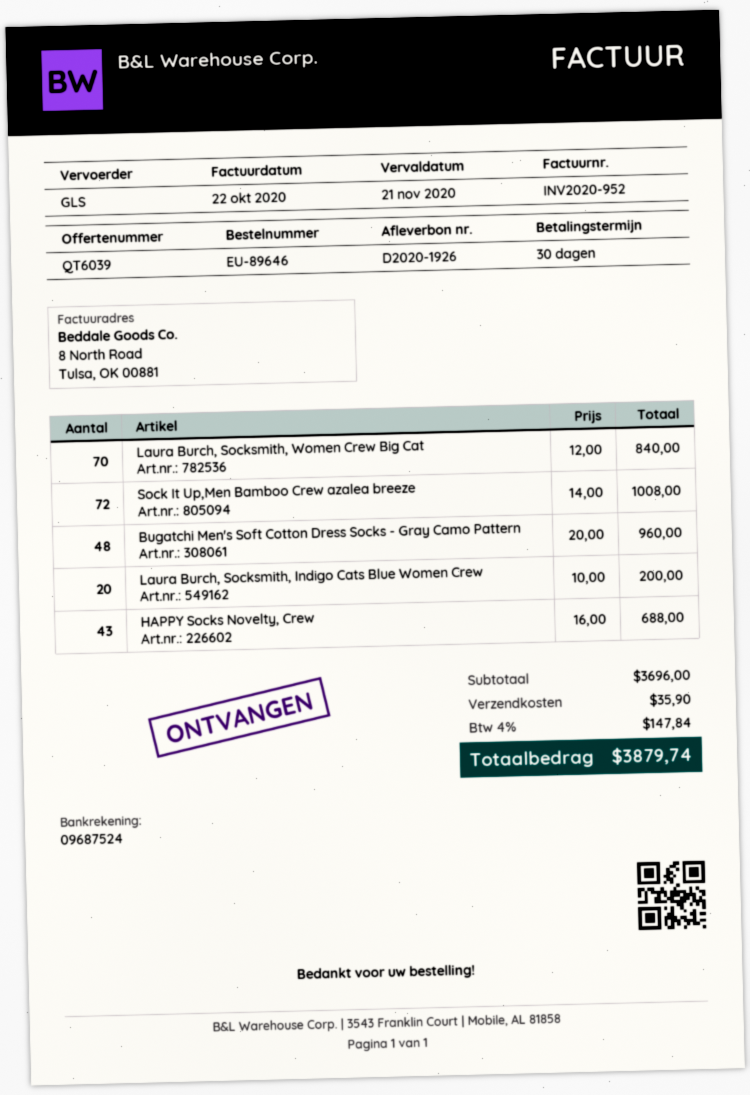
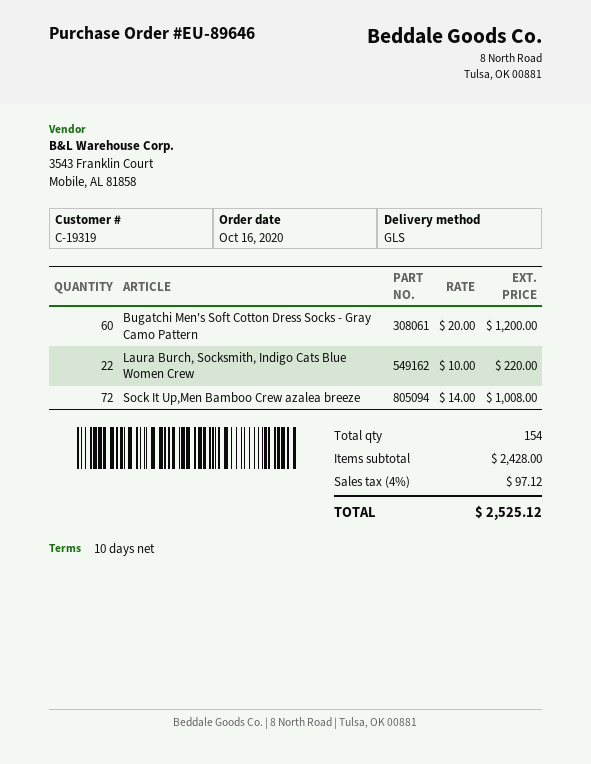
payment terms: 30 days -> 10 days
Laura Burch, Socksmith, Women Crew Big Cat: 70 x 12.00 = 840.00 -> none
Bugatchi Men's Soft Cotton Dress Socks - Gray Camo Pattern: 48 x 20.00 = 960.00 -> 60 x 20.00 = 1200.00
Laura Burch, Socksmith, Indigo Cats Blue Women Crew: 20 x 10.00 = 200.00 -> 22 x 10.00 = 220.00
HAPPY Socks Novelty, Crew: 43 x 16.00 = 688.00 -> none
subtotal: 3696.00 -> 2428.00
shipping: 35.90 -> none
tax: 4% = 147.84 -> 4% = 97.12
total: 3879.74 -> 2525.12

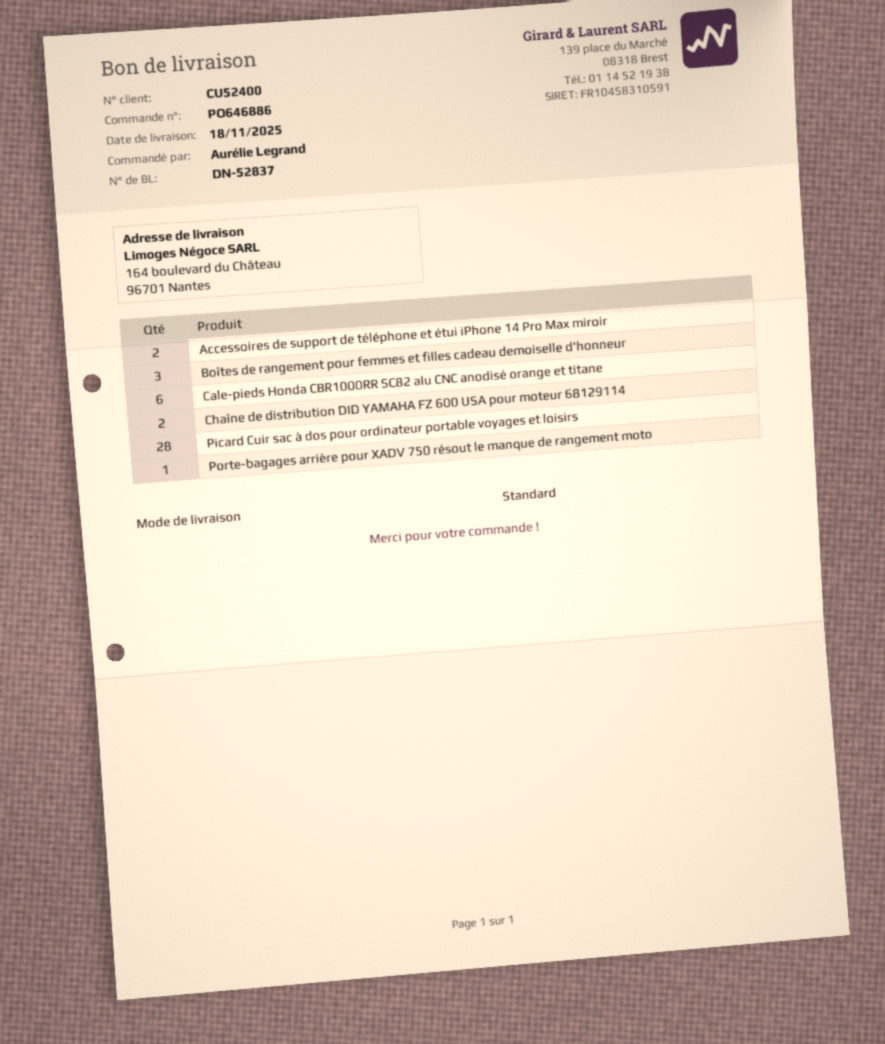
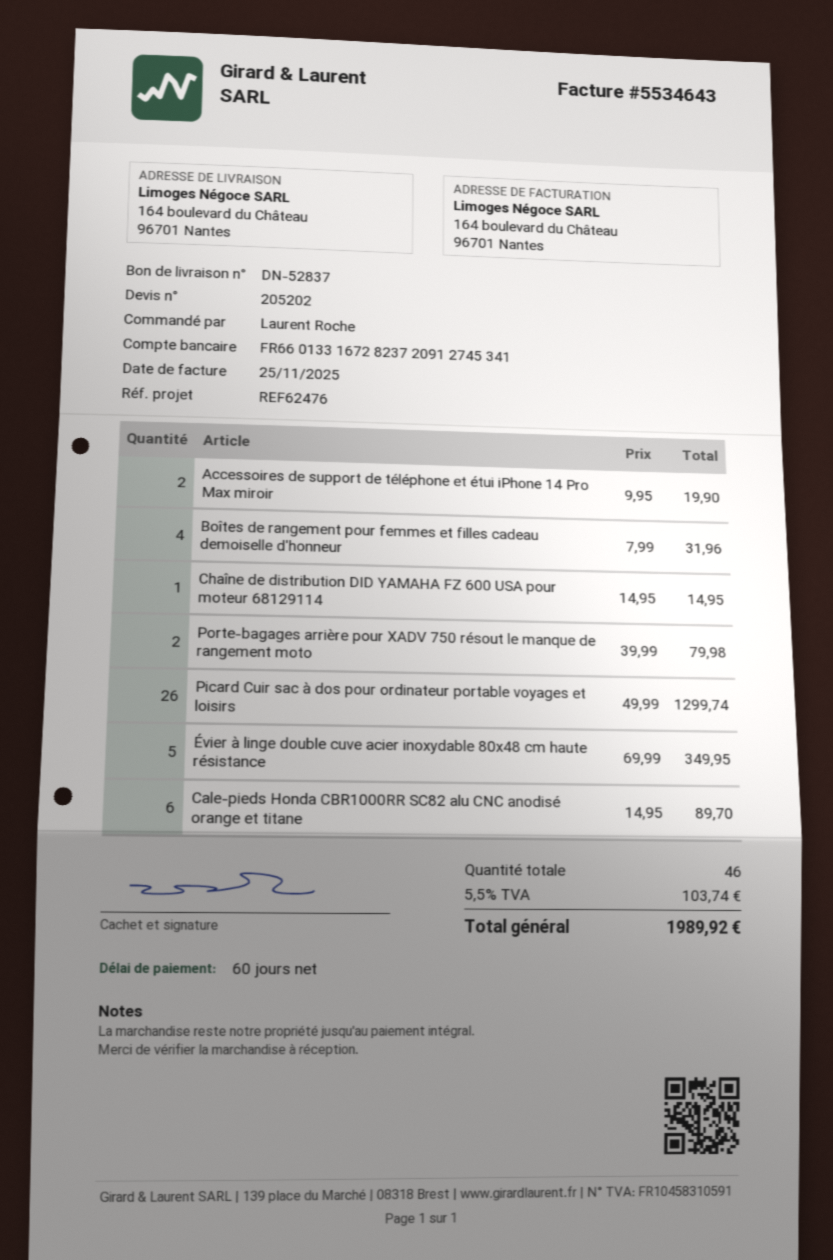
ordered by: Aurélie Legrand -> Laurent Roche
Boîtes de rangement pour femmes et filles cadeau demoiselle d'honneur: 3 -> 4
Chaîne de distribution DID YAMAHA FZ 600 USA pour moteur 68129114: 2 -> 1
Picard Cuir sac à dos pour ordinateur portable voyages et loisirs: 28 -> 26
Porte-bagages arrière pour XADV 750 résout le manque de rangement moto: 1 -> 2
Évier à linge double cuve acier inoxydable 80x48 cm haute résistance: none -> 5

☆ ☆ ☆ ☆ ☆ ☆ ☆

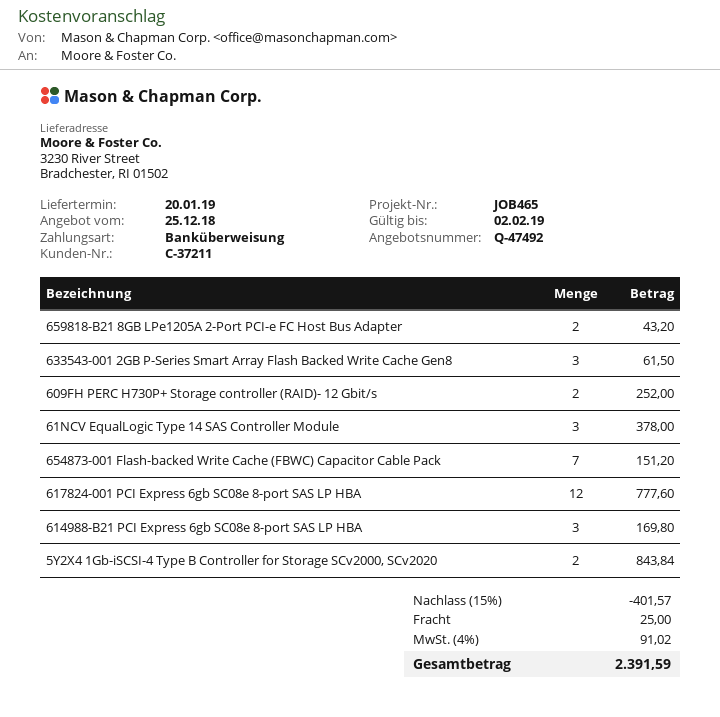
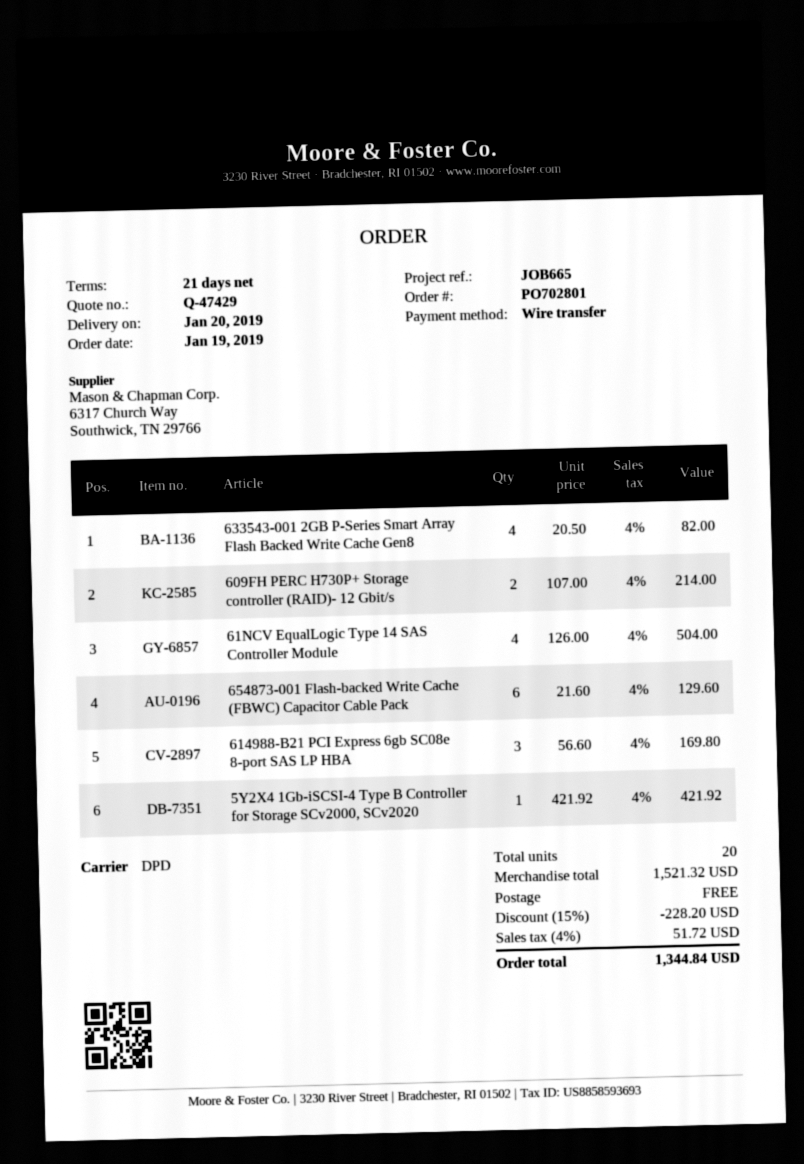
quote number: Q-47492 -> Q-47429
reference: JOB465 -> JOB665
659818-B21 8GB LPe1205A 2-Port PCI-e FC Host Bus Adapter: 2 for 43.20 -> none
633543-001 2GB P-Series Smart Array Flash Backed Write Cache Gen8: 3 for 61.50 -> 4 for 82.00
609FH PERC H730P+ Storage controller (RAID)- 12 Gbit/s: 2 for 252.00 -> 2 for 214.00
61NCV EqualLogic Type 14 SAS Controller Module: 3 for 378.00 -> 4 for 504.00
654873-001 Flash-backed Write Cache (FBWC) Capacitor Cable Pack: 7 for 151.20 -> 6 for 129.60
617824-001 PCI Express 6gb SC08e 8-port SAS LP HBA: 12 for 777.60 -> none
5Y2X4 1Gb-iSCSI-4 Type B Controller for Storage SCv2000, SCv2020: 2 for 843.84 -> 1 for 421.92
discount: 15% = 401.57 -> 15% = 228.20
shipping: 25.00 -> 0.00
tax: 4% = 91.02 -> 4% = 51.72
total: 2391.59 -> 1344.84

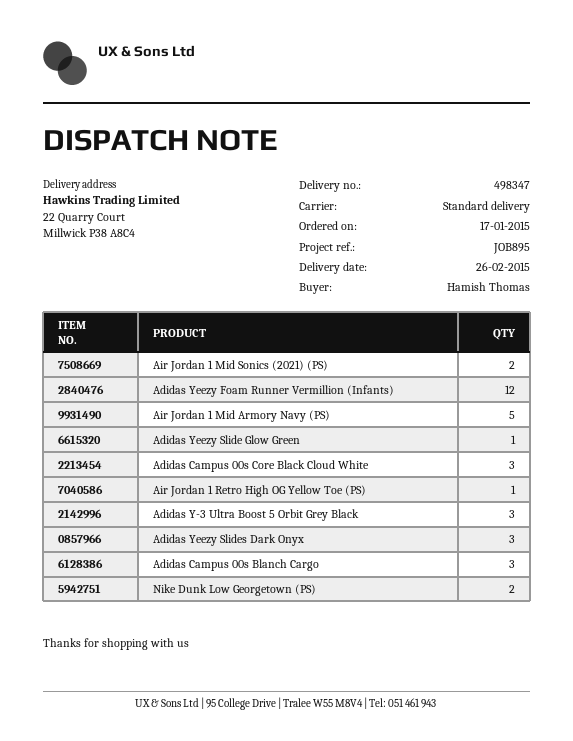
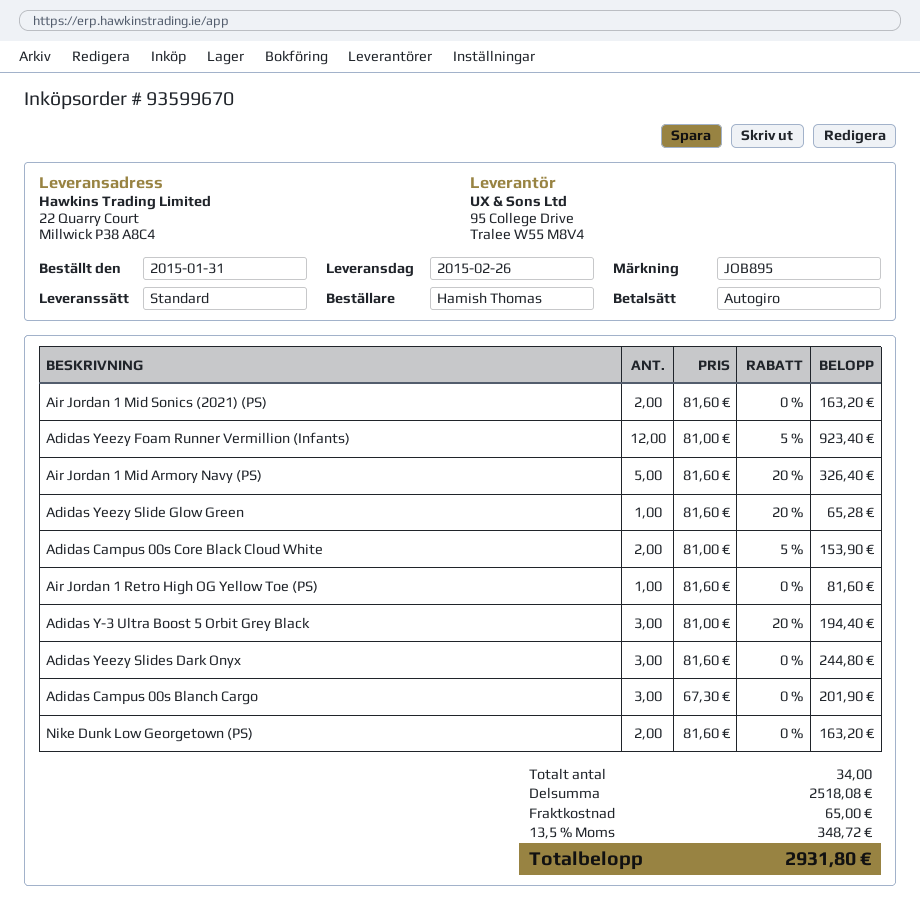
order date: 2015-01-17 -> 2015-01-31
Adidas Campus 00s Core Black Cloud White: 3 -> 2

☆ ☆ ☆ ☆ ☆ ☆ ☆

• Task description
In the entries above, find the line containing "tax: 4% = 91.02 -> 4% = 51.72" and the line containing "Adidas Campus 00s", then copy both and every line between them exactly, without any picture.

• Solution for this problem
tax: 4% = 91.02 -> 4% = 51.72
total: 2391.59 -> 1344.84

order date: 2015-01-17 -> 2015-01-31
Adidas Campus 00s Core Black Cloud White: 3 -> 2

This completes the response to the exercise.